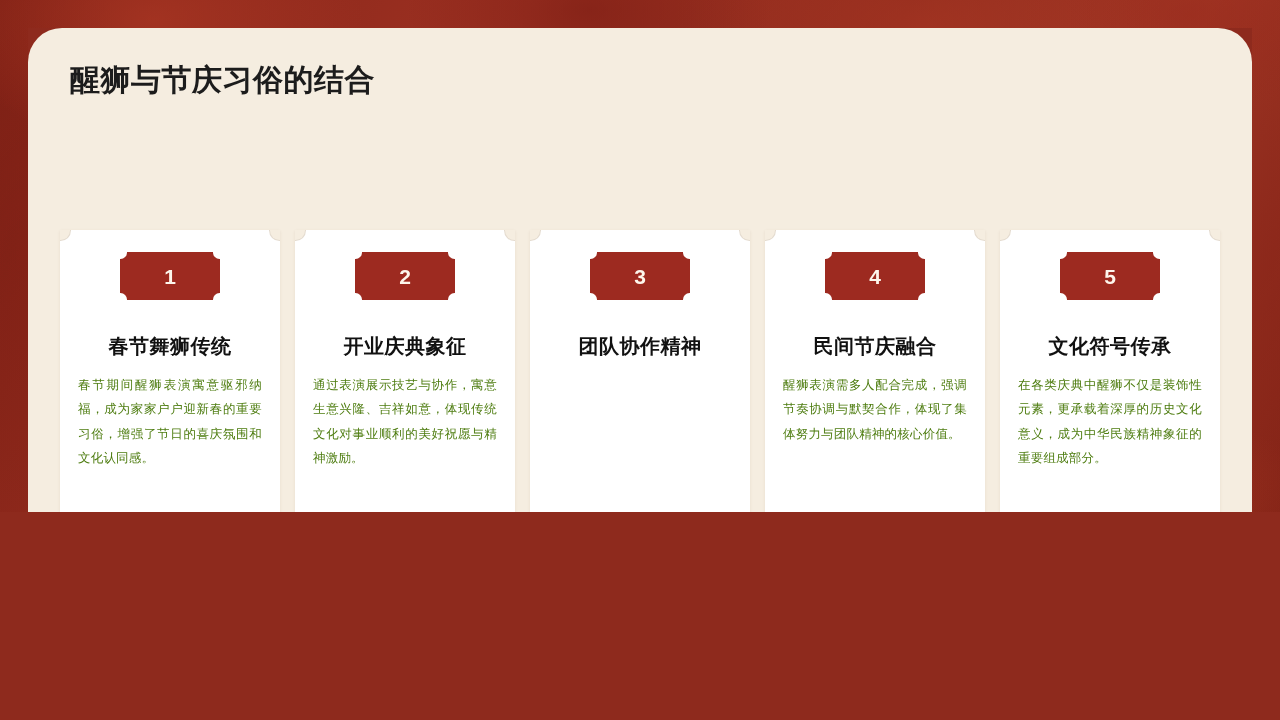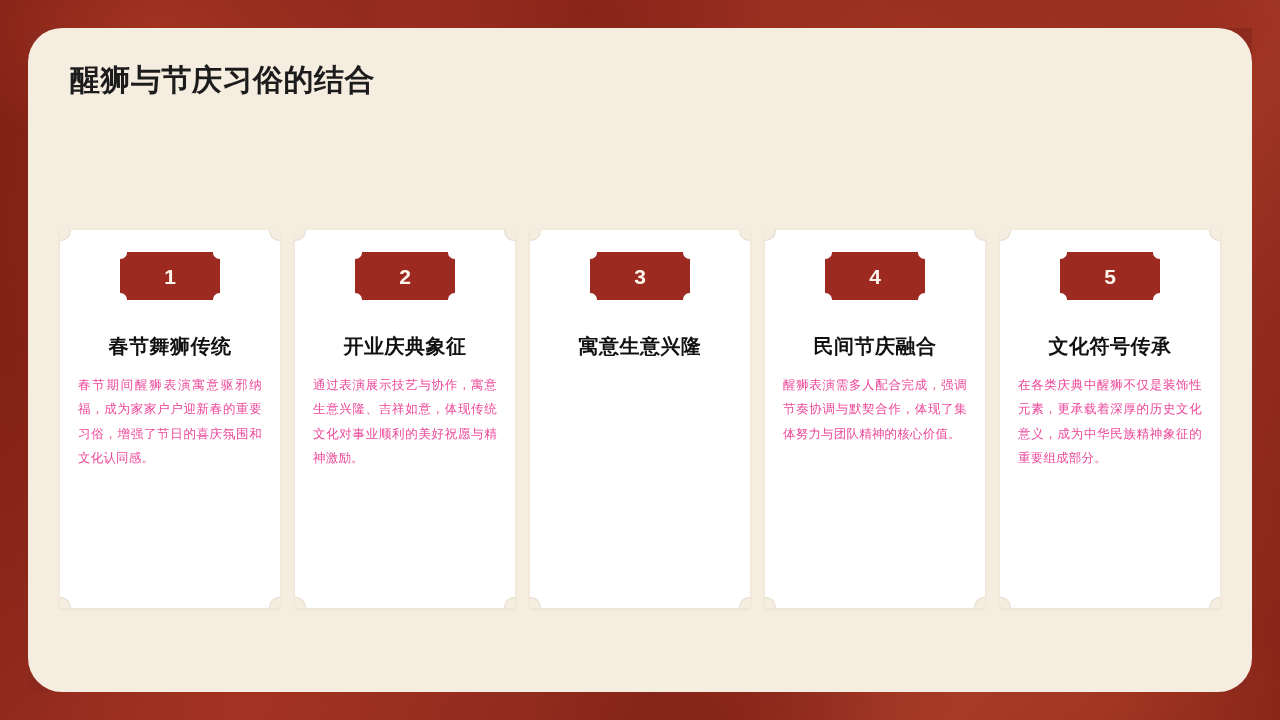--- a/index.html
+++ b/index.html
@@ -11,7 +11,7 @@
 
   
   #stage{
-    position:relative;width:1280px;height:720px;overflow:hidden;
+    position:relative;width:1280px;height:512px;overflow:hidden;
     background-color:#8e2a1d;
   }
   #stage .tex{

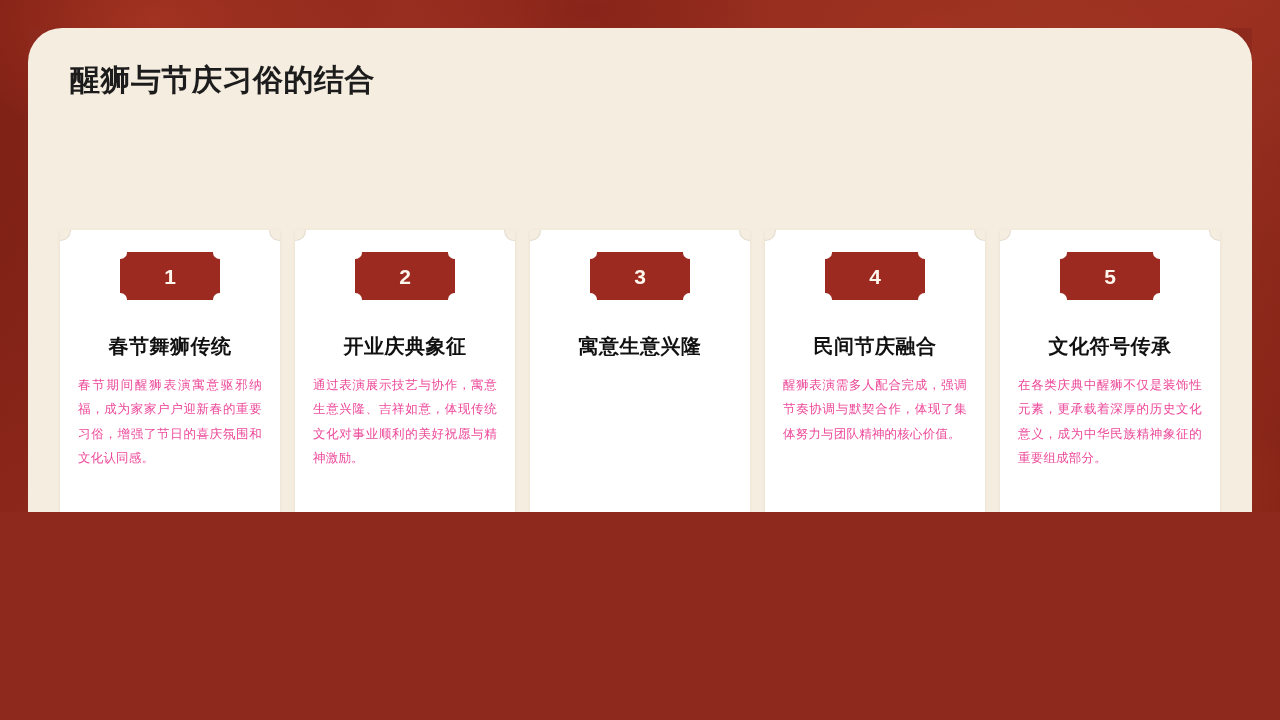--- a/index.html
+++ b/index.html
@@ -177,7 +177,7 @@
             <span class="bn br"></span>
             <span class="badge-num">3</span>
           </div>
-          <div class="card-title">寓意生意兴隆</div>
+          <div class="card-title">团队协作精神</div>
         </div>
       </div>
 

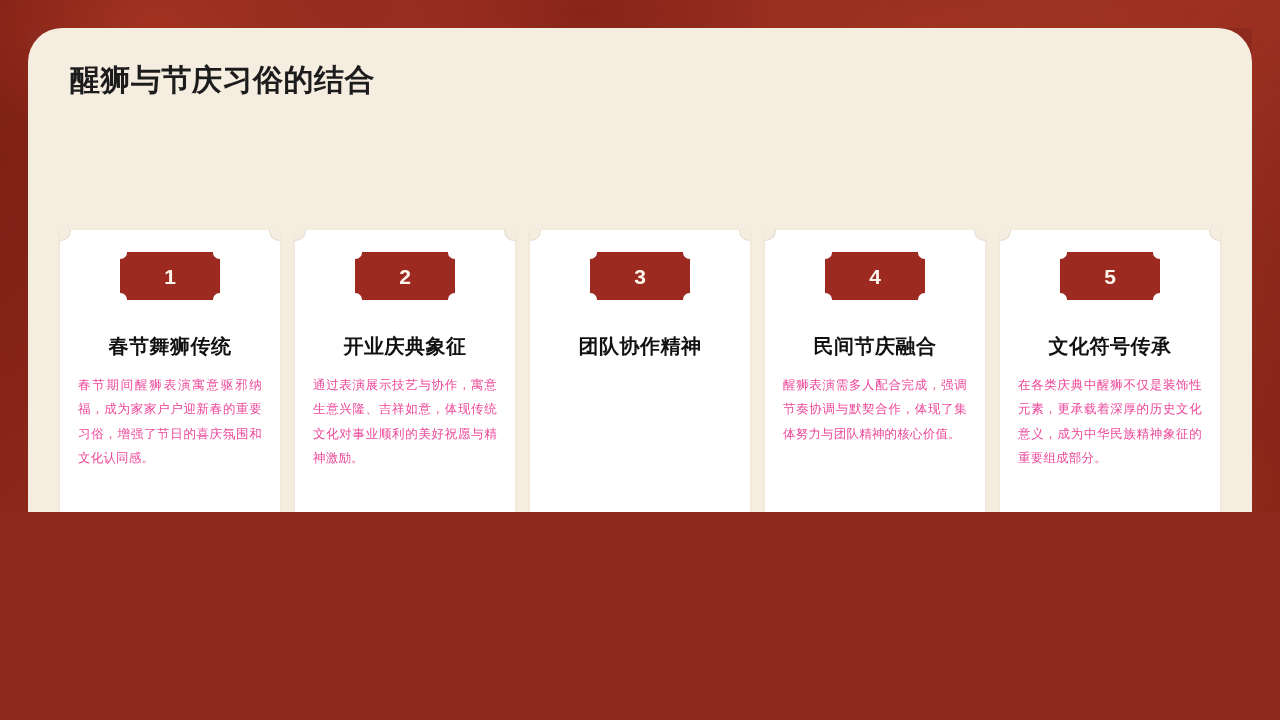--- a/index.html
+++ b/index.html
@@ -106,7 +106,7 @@
     line-height:1.25;letter-spacing:.5px;margin-bottom:14px;white-space:nowrap;
   }
   .card-body{
-    font-size:12.5px;color:#ec4899;line-height:1.95;text-align:justify;
+    font-size:12.5px;color:#4d7c0f;line-height:1.95;text-align:justify;
     text-align-last:left;width:100%;letter-spacing:.2px;
   }
 </style>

_Work order_: Search the material above for the string "height", and copy every line in which it turns up.

_Exercise output_:
-    position:relative;width:1280px;height:720px;overflow:hidden;
+    position:relative;width:1280px;height:512px;overflow:hidden;
     line-height:1.25;letter-spacing:.5px;margin-bottom:14px;white-space:nowrap;
-    font-size:12.5px;color:#ec4899;line-height:1.95;text-align:justify;
+    font-size:12.5px;color:#4d7c0f;line-height:1.95;text-align:justify;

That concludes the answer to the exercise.